The conflict between Jackson and Ally is played out in the arena of alcoholism, and his “performance” up at the podium of the Grammys is a last embarrassing gasp of privilege — not exactly the kind of spew you want to do on national TV. But what the conflict is really about is Jackson’s sloshed, passive-aggressive rejection of the dance-pop world that Ally is the new queen of. It’s not real to him, not like his s—kicking Southern-fried rock. But what he really means is: It’s not male. The pre-eminence of dance pop in our time, which had its roots, of course, in the disco revolution (also rejected by a great many men, including the kind of indie-rock hipsters who sneer about it to this day), was kicked off in a major way by the rise of Lady Gaga. She defined the new era, in which the aesthetics of electro-beats would begin to replace what was left of rock ‘n’ roll. In re-enacting a version of her rise in “A Star Is Born,” she layers the movie’s mythology.

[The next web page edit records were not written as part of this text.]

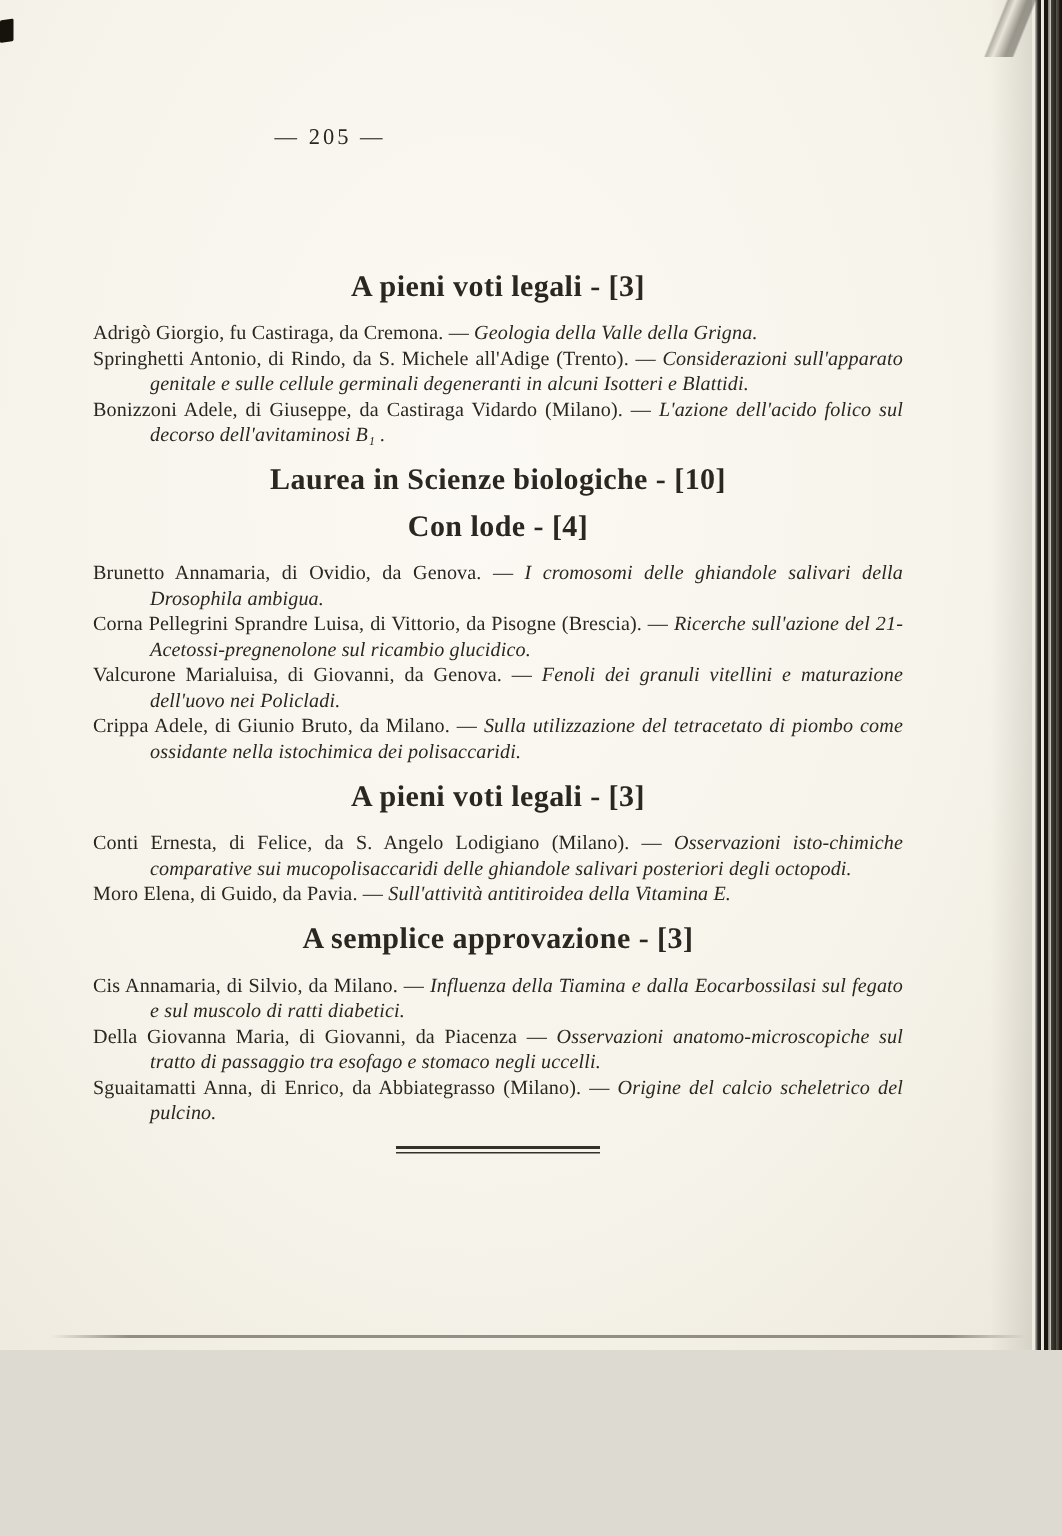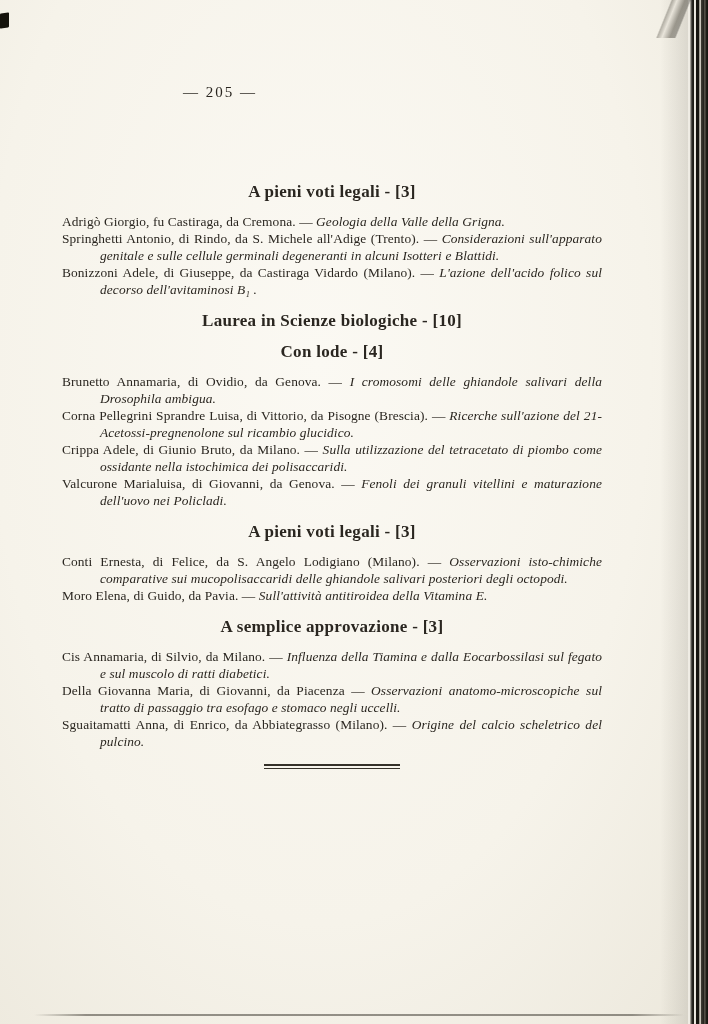--- a/index.html
+++ b/index.html
@@ -3,40 +3,40 @@
 <meta charset="utf-8">
 <style>
   html, body { margin:0; padding:0; }
   body {
     width:708px; height:1024px;
     background:#dddad2;
     font-family:"Liberation Serif", "DejaVu Serif", serif;
     overflow:hidden;
   }
   .screenshot {
-    position:relative; width:708px; height:1024px; overflow:hidden;
+    position:relative; width:708px; height:900px; overflow:hidden;
     background:#f1eee6;
   }
   .scan-page {
     position:absolute; inset:0;
     background: radial-gradient(ellipse at 45% 35%, #fbf9f3 0%, #f6f3ea 60%, #ece8dc 100%);
     color:#2a2620;
   }
   .page-number {
     position:absolute; left:183px; top:84px;
     font-size:15px; letter-spacing:2px; font-weight:400;
     white-space:nowrap;
   }
   .text-block {
     position:absolute; left:62px; top:169px; width:540px;
     font-size:13.4px; line-height:17px;
   }
   .section-heading {
     margin:14px 0 13px; text-align:center;
-    font-weight:700; font-size:17px; letter-spacing:0.3px;
+    font-weight:700; font-size:20px; letter-spacing:0.3px;
   }
   .entry {
     margin:0; padding-left:38px; text-indent:-38px;
     text-align:justify; letter-spacing:0.1px;
   }
   .entry-title { font-style:italic; }
   .end-rule {
     width:136px; height:2px; margin:14px auto 0;
     border-top:2px solid #35312a; border-bottom:1px solid #35312a;
   }
@@ -83,22 +83,22 @@
     <div class="text-block" id="text-block">
 
     <div class="section-heading">A pieni voti legali - [3]</div>
         <p class="entry"><span class="entry-name">Adrigò Giorgio, fu Castiraga, da Cremona.</span><span class="entry-sep"> — </span><em class="entry-title">Geologia della Valle della Grigna.</em></p>
         <p class="entry"><span class="entry-name">Springhetti Antonio, di Rindo, da S. Michele all'Adige (Trento).</span><span class="entry-sep"> — </span><em class="entry-title">Considerazioni sull'apparato genitale e sulle cellule germinali degeneranti in alcuni Isotteri e Blattidi.</em></p>
         <p class="entry"><span class="entry-name">Bonizzoni Adele, di Giuseppe, da Castiraga Vidardo (Milano).</span><span class="entry-sep"> — </span><em class="entry-title">L'azione dell'acido folico sul decorso dell'avitaminosi B₁ .</em></p>
         <div class="section-heading">Laurea in Scienze biologiche - [10]</div>
         <div class="section-heading">Con lode - [4]</div>
         <p class="entry"><span class="entry-name">Brunetto Annamaria, di Ovidio, da Genova.</span><span class="entry-sep"> — </span><em class="entry-title">I cromosomi delle ghiandole salivari della Drosophila ambigua.</em></p>
         <p class="entry"><span class="entry-name">Corna Pellegrini Sprandre Luisa, di Vittorio, da Pisogne (Brescia).</span><span class="entry-sep"> — </span><em class="entry-title">Ricerche sull'azione del 21-Acetossi-pregnenolone sul ricambio glucidico.</em></p>
+        <p class="entry"><span class="entry-name">Valcurone Marialuisa, di Giovanni, da Genova.</span><span class="entry-sep"> — </span><em class="entry-title">Fenoli dei granuli vitellini e maturazione dell'uovo nei Policladi.</em></p>
         <p class="entry"><span class="entry-name">Crippa Adele, di Giunio Bruto, da Milano.</span><span class="entry-sep"> — </span><em class="entry-title">Sulla utilizzazione del tetracetato di piombo come ossidante nella istochimica dei polisaccaridi.</em></p>
-        <p class="entry"><span class="entry-name">Valcurone Marialuisa, di Giovanni, da Genova.</span><span class="entry-sep"> — </span><em class="entry-title">Fenoli dei granuli vitellini e maturazione dell'uovo nei Policladi.</em></p>
         <div class="section-heading">A pieni voti legali - [3]</div>
         <p class="entry"><span class="entry-name">Conti Ernesta, di Felice, da S. Angelo Lodigiano (Milano).</span><span class="entry-sep"> — </span><em class="entry-title">Osservazioni isto-chimiche comparative sui mucopolisaccaridi delle ghiandole salivari posteriori degli octopodi.</em></p>
         <p class="entry"><span class="entry-name">Moro Elena, di Guido, da Pavia.</span><span class="entry-sep"> — </span><em class="entry-title">Sull'attività antitiroidea della Vitamina E.</em></p>
         <div class="section-heading">A semplice approvazione - [3]</div>
         <p class="entry"><span class="entry-name">Cis Annamaria, di Silvio, da Milano.</span><span class="entry-sep"> — </span><em class="entry-title">Influenza della Tiamina e dalla Eocarbossilasi sul fegato e sul muscolo di ratti diabetici.</em></p>
         <p class="entry"><span class="entry-name">Della Giovanna Maria, di Giovanni, da Piacenza</span><span class="entry-sep"> — </span><em class="entry-title">Osservazioni anatomo-microscopiche sul tratto di passaggio tra esofago e stomaco negli uccelli.</em></p>
         <p class="entry"><span class="entry-name">Sguaitamatti Anna, di Enrico, da Abbiategrasso (Milano).</span><span class="entry-sep"> — </span><em class="entry-title">Origine del calcio scheletrico del pulcino.</em></p>
         <div class="end-rule"></div>
       </div>
   </div>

Of course, this is finally a story of two human beings who love each other, through all the fights and drinking and public shambling, and that’s what’s so moving about it. Ally, despite everything Jackson puts her through, stands by her man, and does it out of feminist strength. She knows, of course, that there’s room for men and women in the new world. But the place Jackson comes from is a hierarchy, propped up by his boozy entitlement. On some level, he doesn’t want a life without either of those things: the booze or the entitlement. “A Star Is Born” is a great love story, but it’s also the story of a fall: Jackson’s fall, which is really the world’s fall from the garden of male reign.